When asked about this on Friday, Secretary of State Hillary Clinton said,

I’d have to say I’m not surprised at anything that Colonel Qadhafi and his forces do, but that is worrying information and it’s one of the reasons why the fight in Misrata is so difficult, because it’s at close quarters, it’s in amongst urban areas, and it poses a lot of challenges to both NATO and to the opposition.

Clinton’s tepid response is interesting for a few reasons, not the least of which because she uncharacteristically declines the opportunity to flat-out condemn the enemy for its barbaric tactics.

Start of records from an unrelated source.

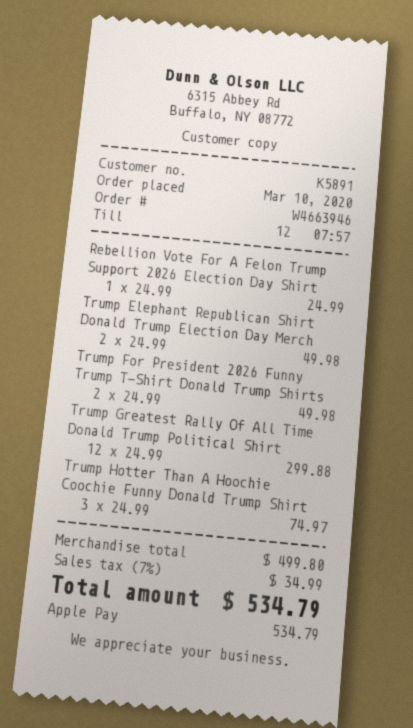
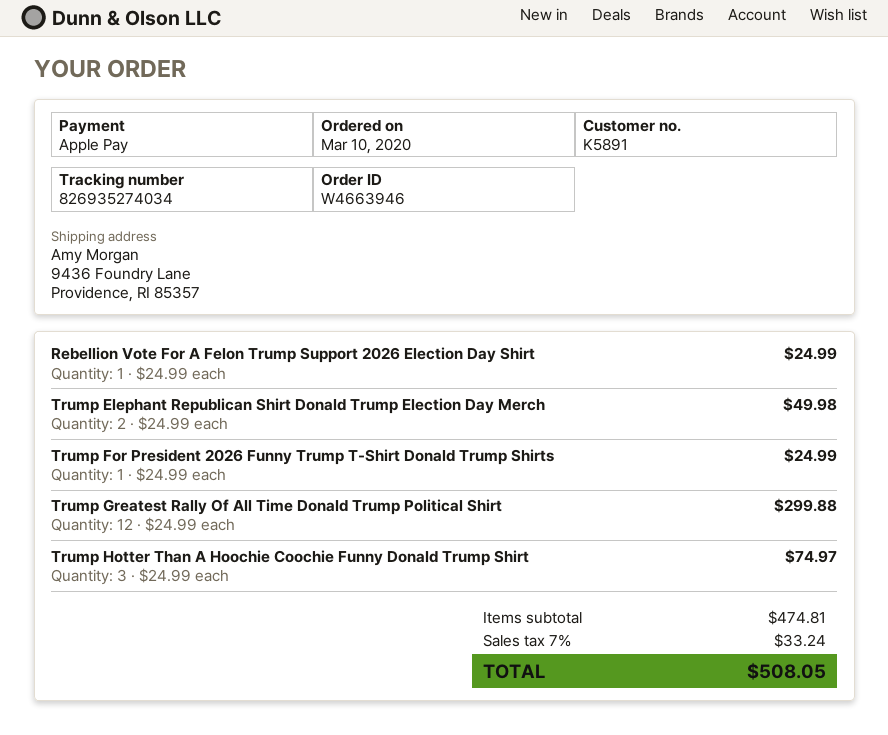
Trump For President 2026 Funny Trump T-Shirt Donald Trump Shirts: 2 x 24.99 = 49.98 -> 1 x 24.99 = 24.99
subtotal: 499.80 -> 474.81
tax: 7% = 34.99 -> 7% = 33.24
total: 534.79 -> 508.05

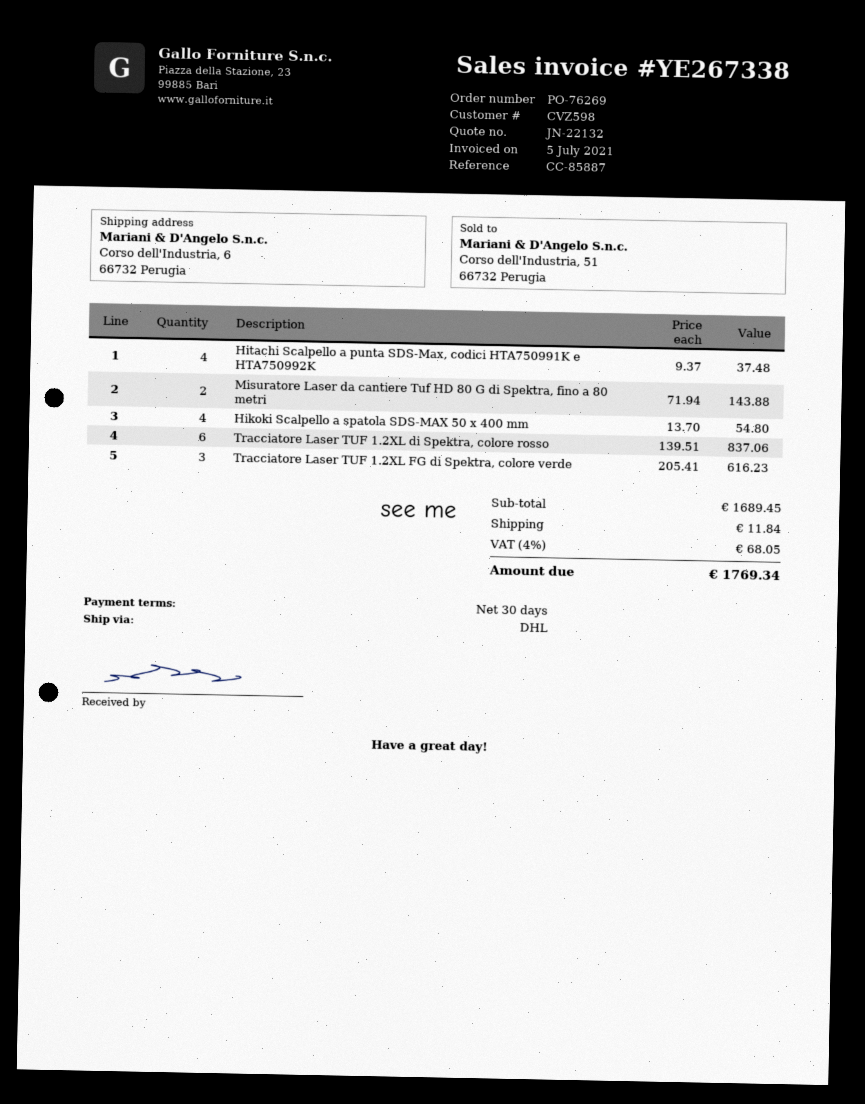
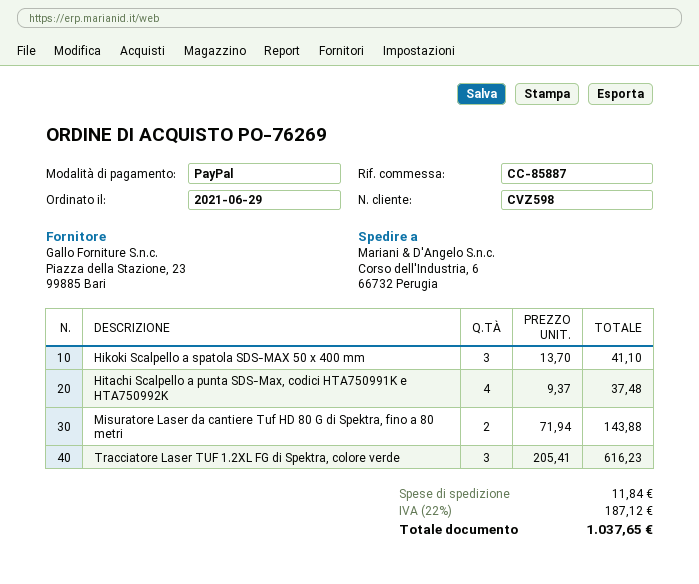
Hikoki Scalpello a spatola SDS-MAX 50 x 400 mm: 4 x 13.70 = 54.80 -> 3 x 13.70 = 41.10
Tracciatore Laser TUF 1.2XL di Spektra, colore rosso: 6 x 139.51 = 837.06 -> none
tax: 4% = 68.05 -> 22% = 187.12
total: 1769.34 -> 1037.65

Instead, she points out that fighting in Misrata is “difficult,” being at “close quarters,” which poses “challenges to both NATO and to the opposition,” i.e., the forces that NATO is supporting in their efforts to overthrow Muammar Gaddafi. The implication seems to be that “accidents may happen,” and that both NATO and the opposition should be forgiven if they happen to kill a few civilians.

It should also be noted that she falls far short of condemning outright the alleged use of cluster munitions by pro-Gaddafi forces. It might be said, in fact, that she sidesteps the question altogether.

While Human Rights Watch blames the Libyan side for the cluster bombs, the group has provided no evidence that the Gaddafi regime — or its backers — was responsible. The only “proof” that Human Rights Watch provides is the physical evidence of the bomb itself, which raises more questions than it answers.

HRW researchers inspected a submunition found in the el-Shawahda neighborhood of Misrata on the night of April 14 and determined that it was “a Spanish-produced MAT-120 120mm mortar projectile, which opens in mid-air and releases 21 submunitions over a wide area.”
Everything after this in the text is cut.